Agreement sets standards for set-top boxes
The pay-TV industry, threatened with federal regulations, has plunged a stake into the electric "vampire" in your living room. After a year of negotiating, Comcast Corp., DirecTV and other TV operators agreed last week to energy-efficiency standards for set-top boxes, which can suck more electricity off the grid than wide-screen TVs.
The pay-TV industry, threatened with federal regulations, has plunged a stake into the electric "vampire" in your living room.
After a year of negotiating, Comcast Corp., DirecTV and other TV operators agreed last week to energy-efficiency standards for set-top boxes, which can suck more electricity off the grid than wide-screen TVs.
The reason: Set-top boxes don't turn off - even when a subscriber turns off the TV, or the boxes themselves. Critics have called them electric vampires.
TV distributors "didn't pay the electric bill so they had them on all the time," Noah Horowitz, a senior scientist with the Natural Resources Defense Council, who coordinated a 2010 study exposing set-top box electric usage, said last week.
Consumers spend $30 to $50 a year for electricity for set-top boxes and DVRs, which shouldn't break the family budget. But the pay-TV industry is huge, and set-top boxes put a burden on the nation's electric capacity. Set-top electric usage also soared because of more sophisticated boxes that record TV shows, and offer high-definition TV. One estimate pegs the number of set-top boxes in American homes at 160 million.
The set-top box - a black rectangular device with a clock and channel-changing capability - connects the household TV to the cable- and satellite-TV system so a subscriber can view hundreds of channels of entertainment, sports, and news.
The voluntary commitments are projected to save about $1 billion in costs of electricity annually by 2017.
The total energy savings could power 700,000 homes and avoid five million metric tons of carbon dioxide emissions a year, according to the U.S. Department of Energy.

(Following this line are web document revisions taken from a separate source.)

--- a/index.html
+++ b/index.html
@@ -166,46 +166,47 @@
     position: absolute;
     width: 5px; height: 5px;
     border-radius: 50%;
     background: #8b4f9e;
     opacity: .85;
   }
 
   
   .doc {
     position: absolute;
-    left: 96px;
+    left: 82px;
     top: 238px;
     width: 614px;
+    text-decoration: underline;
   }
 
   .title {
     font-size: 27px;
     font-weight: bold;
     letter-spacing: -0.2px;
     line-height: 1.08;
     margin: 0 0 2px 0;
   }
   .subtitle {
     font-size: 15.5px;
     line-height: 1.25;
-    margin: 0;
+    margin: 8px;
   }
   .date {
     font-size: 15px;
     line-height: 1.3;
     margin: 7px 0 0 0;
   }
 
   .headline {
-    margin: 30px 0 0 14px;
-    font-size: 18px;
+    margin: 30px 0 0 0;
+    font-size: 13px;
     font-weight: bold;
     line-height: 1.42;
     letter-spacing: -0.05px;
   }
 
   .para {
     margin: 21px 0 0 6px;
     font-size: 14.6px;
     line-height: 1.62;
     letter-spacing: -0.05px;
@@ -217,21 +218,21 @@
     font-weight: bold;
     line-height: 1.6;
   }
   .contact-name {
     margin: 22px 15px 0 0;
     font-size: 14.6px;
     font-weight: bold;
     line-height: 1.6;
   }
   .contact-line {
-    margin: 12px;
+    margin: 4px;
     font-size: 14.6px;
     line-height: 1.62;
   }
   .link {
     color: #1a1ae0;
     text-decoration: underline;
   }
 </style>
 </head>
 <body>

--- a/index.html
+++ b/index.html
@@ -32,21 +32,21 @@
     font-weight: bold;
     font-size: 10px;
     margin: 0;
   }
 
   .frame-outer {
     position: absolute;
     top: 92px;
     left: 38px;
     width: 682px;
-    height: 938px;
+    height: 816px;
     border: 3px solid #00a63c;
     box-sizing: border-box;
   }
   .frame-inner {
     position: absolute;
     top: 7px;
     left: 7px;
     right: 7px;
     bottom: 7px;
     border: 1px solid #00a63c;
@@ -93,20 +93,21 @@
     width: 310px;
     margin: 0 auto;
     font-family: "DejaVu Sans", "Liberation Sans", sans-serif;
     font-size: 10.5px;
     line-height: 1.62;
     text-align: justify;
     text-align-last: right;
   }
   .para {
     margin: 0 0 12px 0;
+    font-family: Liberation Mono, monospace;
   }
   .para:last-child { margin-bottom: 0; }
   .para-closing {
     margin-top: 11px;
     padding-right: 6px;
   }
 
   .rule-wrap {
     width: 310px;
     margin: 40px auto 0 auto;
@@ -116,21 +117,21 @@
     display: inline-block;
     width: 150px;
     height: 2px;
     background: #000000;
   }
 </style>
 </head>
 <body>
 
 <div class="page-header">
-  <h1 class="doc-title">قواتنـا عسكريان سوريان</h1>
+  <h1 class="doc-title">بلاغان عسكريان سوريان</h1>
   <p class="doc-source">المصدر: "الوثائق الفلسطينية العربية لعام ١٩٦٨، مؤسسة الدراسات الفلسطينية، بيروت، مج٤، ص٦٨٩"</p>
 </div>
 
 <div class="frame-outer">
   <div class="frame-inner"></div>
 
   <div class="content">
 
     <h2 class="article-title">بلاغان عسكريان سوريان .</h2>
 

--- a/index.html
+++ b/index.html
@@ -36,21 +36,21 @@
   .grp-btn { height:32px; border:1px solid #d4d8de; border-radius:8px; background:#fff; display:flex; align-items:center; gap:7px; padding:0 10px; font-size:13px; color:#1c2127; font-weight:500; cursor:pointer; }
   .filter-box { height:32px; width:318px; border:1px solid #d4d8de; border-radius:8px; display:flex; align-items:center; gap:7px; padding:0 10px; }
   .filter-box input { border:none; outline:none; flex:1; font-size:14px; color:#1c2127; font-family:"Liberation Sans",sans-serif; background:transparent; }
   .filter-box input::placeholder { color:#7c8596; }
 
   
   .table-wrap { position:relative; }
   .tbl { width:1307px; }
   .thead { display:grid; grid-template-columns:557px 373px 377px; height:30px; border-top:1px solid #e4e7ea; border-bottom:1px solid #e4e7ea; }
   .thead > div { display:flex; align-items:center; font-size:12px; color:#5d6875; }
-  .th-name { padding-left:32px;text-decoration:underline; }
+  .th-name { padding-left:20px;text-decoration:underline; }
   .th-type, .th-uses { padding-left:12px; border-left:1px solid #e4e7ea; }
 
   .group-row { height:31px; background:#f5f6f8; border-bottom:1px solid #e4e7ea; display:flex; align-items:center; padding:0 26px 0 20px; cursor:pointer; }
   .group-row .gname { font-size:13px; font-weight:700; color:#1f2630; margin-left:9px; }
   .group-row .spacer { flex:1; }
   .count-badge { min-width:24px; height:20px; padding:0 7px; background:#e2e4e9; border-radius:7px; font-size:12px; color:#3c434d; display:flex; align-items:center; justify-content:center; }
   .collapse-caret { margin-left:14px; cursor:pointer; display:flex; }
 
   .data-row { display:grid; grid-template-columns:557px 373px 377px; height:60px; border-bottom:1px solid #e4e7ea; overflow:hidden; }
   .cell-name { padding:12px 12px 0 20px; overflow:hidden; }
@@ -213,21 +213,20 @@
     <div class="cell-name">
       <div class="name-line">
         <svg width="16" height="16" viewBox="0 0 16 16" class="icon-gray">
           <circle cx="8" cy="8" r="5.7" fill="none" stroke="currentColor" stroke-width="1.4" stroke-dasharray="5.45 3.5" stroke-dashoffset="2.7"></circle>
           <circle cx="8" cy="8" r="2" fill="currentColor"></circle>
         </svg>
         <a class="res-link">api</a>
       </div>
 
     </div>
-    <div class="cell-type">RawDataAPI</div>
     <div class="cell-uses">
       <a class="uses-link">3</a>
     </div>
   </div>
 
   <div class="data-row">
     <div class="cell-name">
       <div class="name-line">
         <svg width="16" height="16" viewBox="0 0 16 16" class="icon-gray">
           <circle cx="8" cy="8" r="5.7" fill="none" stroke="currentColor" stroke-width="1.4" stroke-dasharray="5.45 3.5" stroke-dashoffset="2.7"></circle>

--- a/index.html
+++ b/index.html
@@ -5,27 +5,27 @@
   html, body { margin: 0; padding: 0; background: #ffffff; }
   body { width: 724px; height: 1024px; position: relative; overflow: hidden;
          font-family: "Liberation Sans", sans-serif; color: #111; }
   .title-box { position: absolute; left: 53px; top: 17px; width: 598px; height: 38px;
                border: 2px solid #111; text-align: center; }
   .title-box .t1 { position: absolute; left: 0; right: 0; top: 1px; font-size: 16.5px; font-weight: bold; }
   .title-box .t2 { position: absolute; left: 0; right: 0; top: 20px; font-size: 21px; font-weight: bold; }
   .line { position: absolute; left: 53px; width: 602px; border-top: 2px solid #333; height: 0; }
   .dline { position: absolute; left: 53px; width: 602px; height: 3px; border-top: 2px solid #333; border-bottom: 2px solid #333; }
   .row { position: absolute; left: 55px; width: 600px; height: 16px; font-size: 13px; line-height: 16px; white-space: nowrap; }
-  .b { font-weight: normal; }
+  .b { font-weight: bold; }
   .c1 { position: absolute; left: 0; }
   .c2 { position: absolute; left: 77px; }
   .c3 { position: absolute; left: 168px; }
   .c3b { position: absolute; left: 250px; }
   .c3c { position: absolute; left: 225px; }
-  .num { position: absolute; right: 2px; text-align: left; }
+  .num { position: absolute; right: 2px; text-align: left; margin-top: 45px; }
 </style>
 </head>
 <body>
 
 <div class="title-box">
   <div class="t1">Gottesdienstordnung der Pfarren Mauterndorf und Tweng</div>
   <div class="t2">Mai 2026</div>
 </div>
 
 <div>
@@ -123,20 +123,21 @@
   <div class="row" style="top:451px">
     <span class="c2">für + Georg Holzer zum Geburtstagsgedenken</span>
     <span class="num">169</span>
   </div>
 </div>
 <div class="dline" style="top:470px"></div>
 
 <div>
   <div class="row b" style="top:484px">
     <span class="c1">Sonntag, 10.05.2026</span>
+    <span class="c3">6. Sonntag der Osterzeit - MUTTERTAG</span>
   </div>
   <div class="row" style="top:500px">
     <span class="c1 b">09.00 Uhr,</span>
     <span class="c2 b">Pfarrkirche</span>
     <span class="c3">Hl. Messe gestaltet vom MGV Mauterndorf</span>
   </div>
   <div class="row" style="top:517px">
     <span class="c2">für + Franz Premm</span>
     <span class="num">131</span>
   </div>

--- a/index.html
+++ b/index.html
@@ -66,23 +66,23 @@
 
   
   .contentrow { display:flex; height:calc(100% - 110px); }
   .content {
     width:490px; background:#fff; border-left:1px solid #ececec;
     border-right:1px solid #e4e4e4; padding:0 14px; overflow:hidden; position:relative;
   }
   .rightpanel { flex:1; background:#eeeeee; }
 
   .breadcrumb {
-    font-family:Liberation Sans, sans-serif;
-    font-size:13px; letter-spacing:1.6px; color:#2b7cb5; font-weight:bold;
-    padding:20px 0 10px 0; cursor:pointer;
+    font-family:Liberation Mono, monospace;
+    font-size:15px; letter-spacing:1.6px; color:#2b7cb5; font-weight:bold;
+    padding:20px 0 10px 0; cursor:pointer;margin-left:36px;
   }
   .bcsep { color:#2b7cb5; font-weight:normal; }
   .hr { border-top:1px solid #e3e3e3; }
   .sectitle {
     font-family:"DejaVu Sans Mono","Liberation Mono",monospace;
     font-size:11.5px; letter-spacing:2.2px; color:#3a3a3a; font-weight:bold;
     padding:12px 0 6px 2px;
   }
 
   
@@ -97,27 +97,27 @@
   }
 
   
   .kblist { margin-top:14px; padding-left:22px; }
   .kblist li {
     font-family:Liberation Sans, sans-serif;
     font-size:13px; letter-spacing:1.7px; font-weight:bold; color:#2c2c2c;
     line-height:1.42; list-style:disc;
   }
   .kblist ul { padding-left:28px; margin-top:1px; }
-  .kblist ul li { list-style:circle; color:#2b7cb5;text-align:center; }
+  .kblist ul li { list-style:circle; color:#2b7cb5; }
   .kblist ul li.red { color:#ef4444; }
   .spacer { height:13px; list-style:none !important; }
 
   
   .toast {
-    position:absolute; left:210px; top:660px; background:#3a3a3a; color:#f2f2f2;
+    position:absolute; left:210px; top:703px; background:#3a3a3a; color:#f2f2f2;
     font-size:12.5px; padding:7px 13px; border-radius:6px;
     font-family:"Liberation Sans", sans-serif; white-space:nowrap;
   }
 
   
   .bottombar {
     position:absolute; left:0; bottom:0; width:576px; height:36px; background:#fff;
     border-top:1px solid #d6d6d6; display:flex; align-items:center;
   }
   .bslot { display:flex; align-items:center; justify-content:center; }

The federal agency considered new energy-efficiency regulations on set-top boxes but has abandoned those plans with the industry's agreed-to efficiency standards, reported trade publication Communications Daily, one day after the announcement of the agreements.
Increasing savings
As part of the agreement's first phase, the pay-TV industry will participate in the Environmental Protection Agency's Energy Star program. Ninety percent of the set-top boxes purchased in 2013 by big pay-TV operators will carry an Energy Star Version 3 rating - which means they were certified by an independent lab.
A set-top box with an Energy Star 3 rating is 45 percent more efficient than conventional set-top boxes, said Brian Dietz, spokesman for the National Cable and Telecommunications Association. Consumers benefit as the pay-TV operators swap out old set-top boxes for new ones, he said.
"Set-top boxes evolved from a simple device to a small computer that required a lot of electronics and a lot of energy," Dietz said Friday.
A second phase of the agreement will lead to more efficiencies as the pay-TV operators and equipment manufacturers develop new configurations or modes for the set-top boxes.
The National Cable and Telecommunications Association negotiated the commitments with the Natural Resources Defense Council, the Appliance Standards Awareness Project and the American Council for an Energy Efficient Economy.
The cable companies that signed the agreement, in addition to Comcast and DirecTV, were Cablevision Systems Corp., Charter Communications Inc., Bright House Networks L.L.C, Cox Communications Inc., Time Warner Cable Inc., A&T Services Inc., Verizon Communications Inc., CenturyTel Broadband Services L.L.C. and Dish Network.
Equipment manufacturers Cisco Systems Inc., Motorola Mobility L.L.C., Arris Group Inc. and EchoStar Technologies also participated.
Part of a process
The Energy Department said the "non-regulatory agreement" was one of many for household or commercial products reached under the Obama administration that are estimated to save consumers $400 billion through 2030.
The focus on set-top boxes is part of a broader look at energy consumption by consumer electronics in the home.
R. Neal Elliott, associate director for the American Council for an Energy Efficient Economy, said advocates are looking to reduce the "plug loads" in a home - TVs, desktop computers, laptops, cell phones, cordless phones, routers and printers, in addition to set-top boxes. The devices individually aren't large electric users, but together they add up.
In 2010, Horowitz managed a study that showed that consumers spent about $3 billion on the electricity for set-top boxes and DVRs.
That 2010 report estimated that national household set-top box electricity consumption roughly equaled the total electricity consumption in the state of Maryland. Subscribers nationally spent $2 billion a year on electricity for set-boxes when they weren't watching TV, the report estimated.
Horowitz's conclusion was that the pay-TV industry "needed to buy better boxes and they had to make more information available on how much energy the boxes consumed. Right now it's virtually impossible to find this information."
He believes that the voluntary commitment is a good first step and that with more information available on set-top box electric efficiency, the equipment manufacturers will compete to design more efficient boxes.
"We know all consumers are not interested in this," Horowitz said, "but all consumers will benefit."